The rookie doesn’t have Kelley’s track record in the majors, of course, but he did put together a 2.63 ERA, 0.88 WHIP and 8.6 strikeouts per nine innings in his first 12 appearances last year before attempting to pitch through a torn labrum in his hip, skewing his numbers. He did have a 2.09 ERA, 0.90 WHIP and 10.9 strikeouts per nine innings over two minor-league seasons. He throws 98 mph and has allowed just four hits in eight innings this spring, striking out 11. And most of all, he doesn’t have two Tommy John surgeries in his past, equipping him to pitch more than just two days in a row.
“We like some Koda,” Baker said. “Big time.”

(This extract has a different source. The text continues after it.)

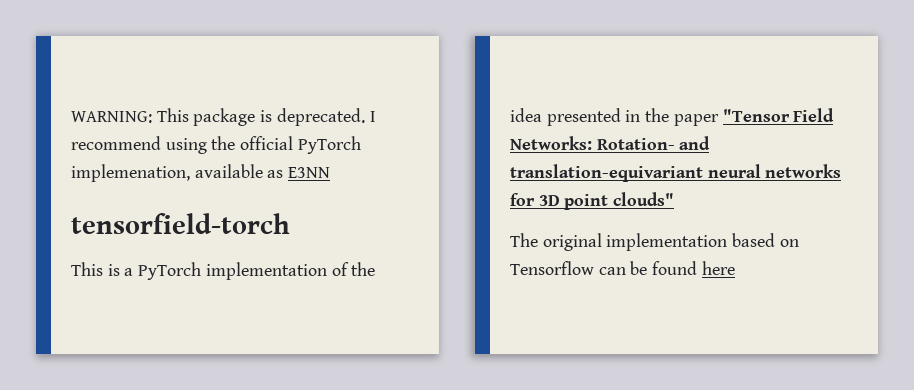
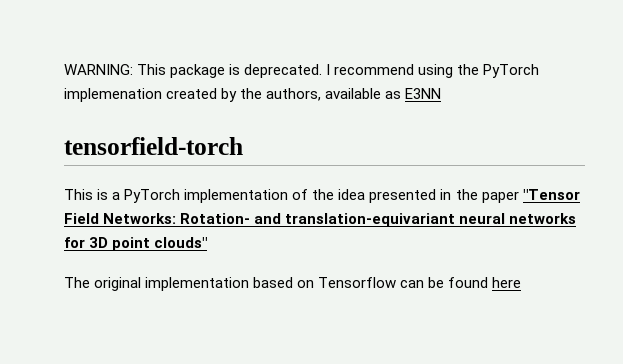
[240,136,361,154] [71,164,190,182] official PyTorch implemenation, -> [483,64,540,78] [64,88,322,102] PyTorch implemenation created by the authors,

Baker says the decision isn’t his alone, and financial considerations could come into play (Glover would make more in arbitration a few years from now with a bunch of saves to his name). But if it was up to Baker, it’s becoming clearer and clearer what choice he would make. He has consistently used Glover in the ninth inning this spring, much as he did projected closer Jonathan Papelbon last spring.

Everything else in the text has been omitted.